Ähnlich wie in der Geschichtskultur gibt es traditionsbildende zukunftsträchtige Größen in allen Bereichen der kulturellen Sinnbildung. Ich erwähne hinsichtlich der Wirtschaftskultur die soziale Komponente des Kapitalismus ('rheinischer Kapitalismus'). Sie mag schwach sein, aber wirksam und konsensfähig ist sie doch. In der Wissenschaftskultur verdienen die Ideen von Humboldt und Schleiermacher über die Bildungsfunktion der wissenschaftlichen Erkenntnis mehr als nur gewohnheitsmäßige Anerkennung. Ihre Zukunftsträchtigkeit stellen entsprechende Anstrengungen nicht weniger deutscher Hochschulen unter Beweis.
Die Reihe der Beispiele wirksam gebliebener Traditionen ließe sich fortsetzen: Kant, der deutsche Idealismus und die Hermeneutik in den Geisteswissenschaften, die eigentümliche Verschränkung von Säkularismus und öffentlicher Anerkennung der christlichen Kirchen; die Absage an reine Machtpolitik als Folge der Erfahrung zweier Weltkriege; die Europäisierung des Nationalen; Humanismus als Beitrag zur interkulturellen Kommunikation; Selbstkritik als Medium der Verständigung über kulturelle Differenzen und vieles andere mehr.
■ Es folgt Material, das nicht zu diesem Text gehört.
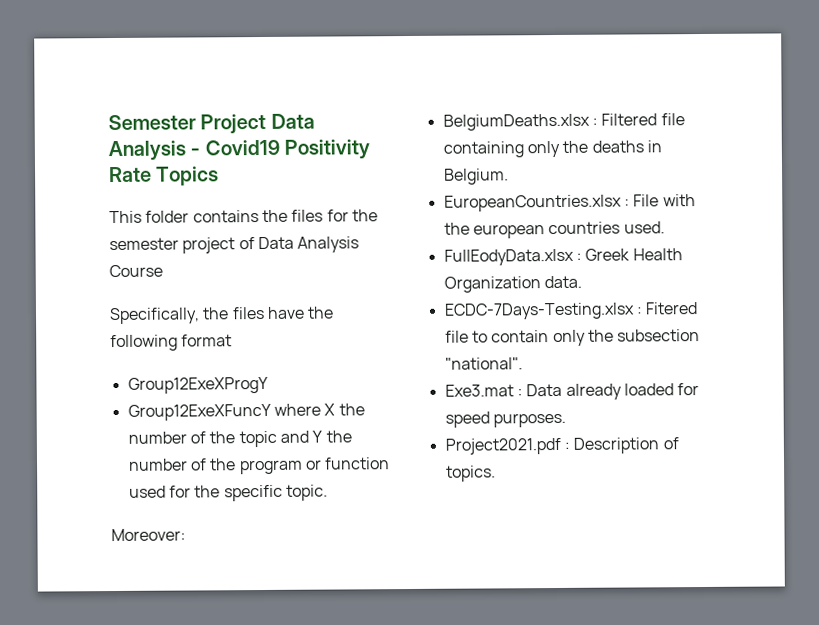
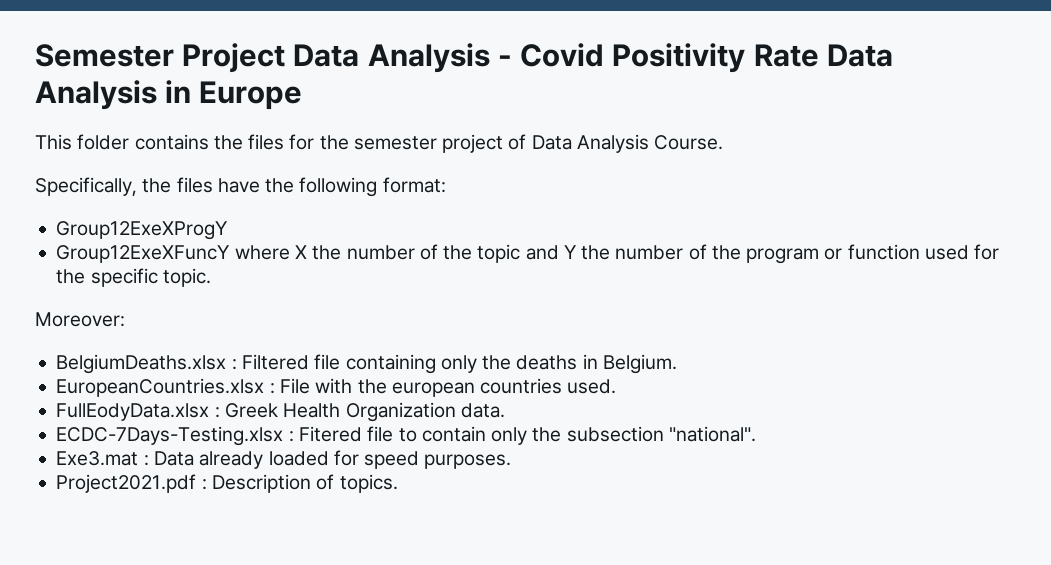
[204,139,280,156] Covid19 -> [520,43,605,67] Covid
[156,166,220,186] Topics -> [826,44,893,67] [35,80,303,110] Data Analysis in Europe
[109,264,163,278] Course -> [654,135,724,150] Course.
[181,334,233,347] format -> [382,177,446,193] format:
Frau Özoguz wäre wohl beraten, wenn sie sich mit der deutschen Kultur vertrauter machte, als nur ihre Vielfältigkeit wahrzunehmen. Es zeichnen sich durchaus Züge der Gemeinsamkeit in der Vielfalt ab. Man muss sie nur wahrnehmen wollen. Aber genau das soll ja offensichtlich nicht sein; denn dann käme man in die Nähe einer Vorstellung von 'Leitkultur', und die wirkt bei der Ministerin für Integration (und leider nicht nur bei ihr) wie das Weihwasser auf den Teufel.
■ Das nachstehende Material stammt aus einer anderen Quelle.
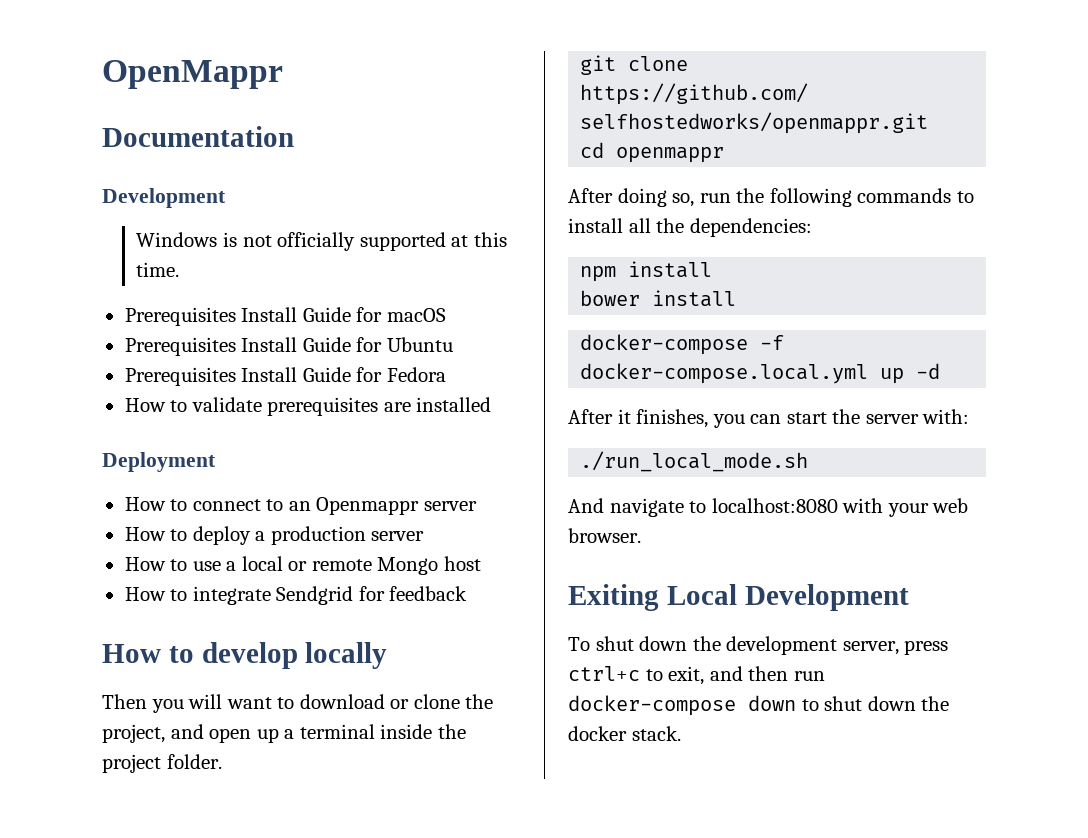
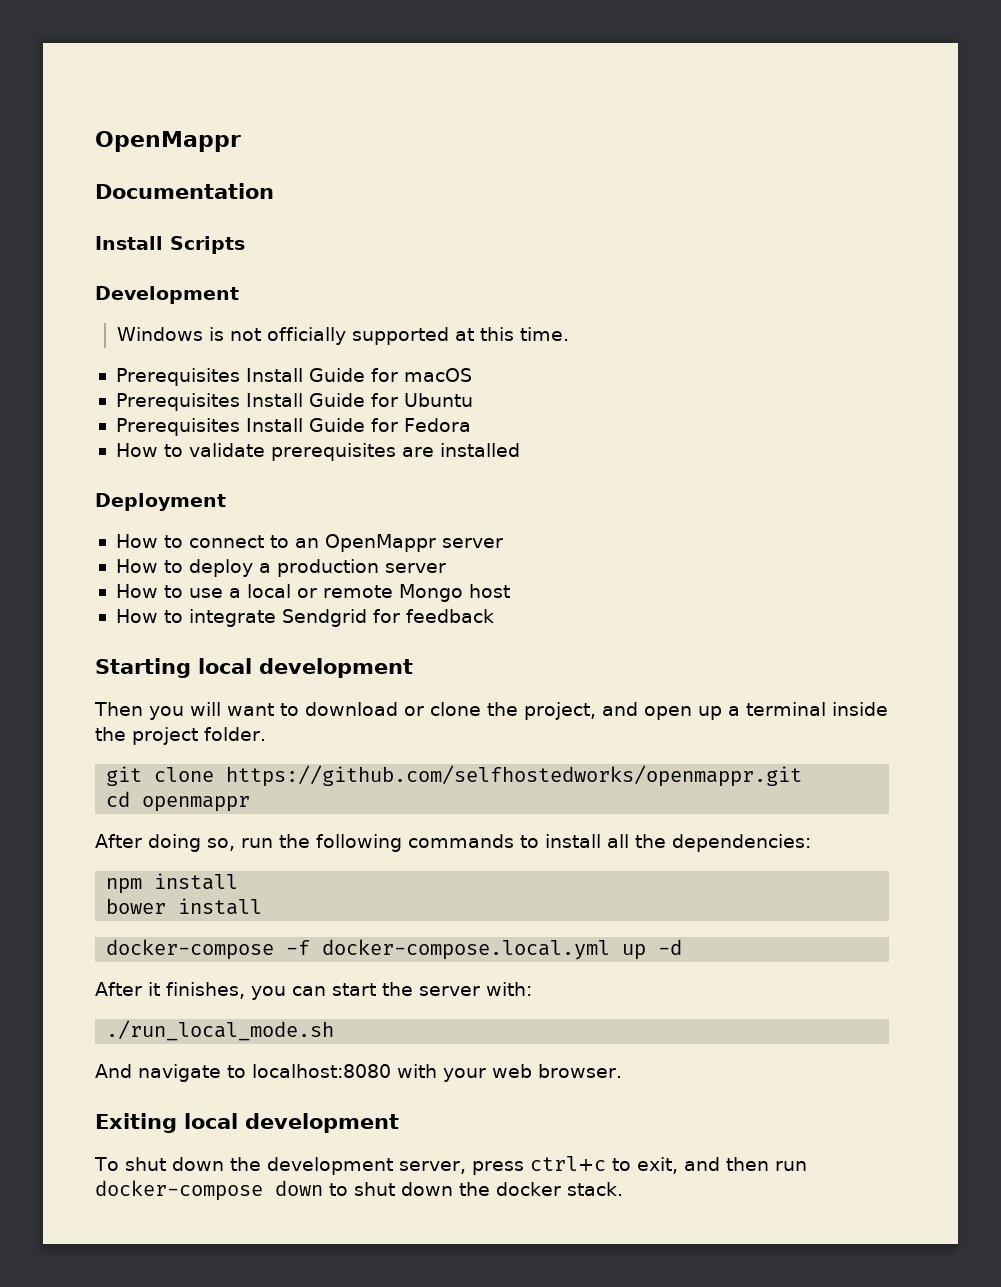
(294, 136) none -> [95,236,245,254] // Install Scripts
[316,497,420,515] Openmappr -> [324,534,436,552] OpenMappr
[102,642,388,669] How to develop locally -> [95,658,413,678] Starting local development
[666,584,909,611] Local Development -> [184,1113,399,1133] local development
Was heißt eigentlich 'Leitkultur'? Doch etwas ganz Einfaches: Es handelt sich um den Inbegriff der Regeln und mentalen Einstellungen, die Vielfalt und Pluralismus als Eigenschaft moderner Kultur friedlich lebbar machen. Wenn Vielfalt das letzte Wort wäre, was steht dann dafür, dass sich die in ihr notwendigerweise wirksam werdenden Divergenzen nicht gewalttätig austragen? Vielfalt braucht Regeln des Umgangs mit Divergenz und eine Kultur, die diese Regeln mental begründet und stärkt. Juristische Normen und das Gewaltmonopol des Staates sind dazu zwingend erforderlich. Aber sie reichen nicht: Es müssen zivilgesellschaftliche Lebensformen hinzukommen, wenn Vielfalt ein Gewinn an Menschlichkeit und kein Schreckgespenst einer verlorenen Kultur sein soll.
Warum setzt sich die Ministerin für Integration über die Evidenz einer spezifisch deutschen Kultur hinweg? Das lässt sich leicht erklären: Wenn es diese Evidenz nicht gibt, dann fällt ein wesentlicher Faktor der Integration weg, eben die Bezugsgröße 'deutsch'. Die neuen Bürgerinnen und Bürger brauchen sich nicht an die Kultur anzupassen, die die Deutschen als ihre eigene ansehen und leben. Sie brauchen sich dann nur eine begrenzte Anzahl von Regeln zu eigen zu machen. Die Kultur, die sie mitbringen und die ihr Leben diesseits und jenseits der Regeln bestimmen, bleibt dann unangetastet. Im Gegenteil: diese andere Kultur vermehrt nur die Vielfalt, die sie in Deutschland schon vorfinden. Die Divergenzen und Spannungen, die die mitgebrachte Kultur von derjenigen der Mehrheitsgesellschaft trennt, geraten außer Acht, und das gilt vor allem für das Konfliktpotenzial, das hier lauert (und dessen Gefährlichkeit inzwischen evident ist).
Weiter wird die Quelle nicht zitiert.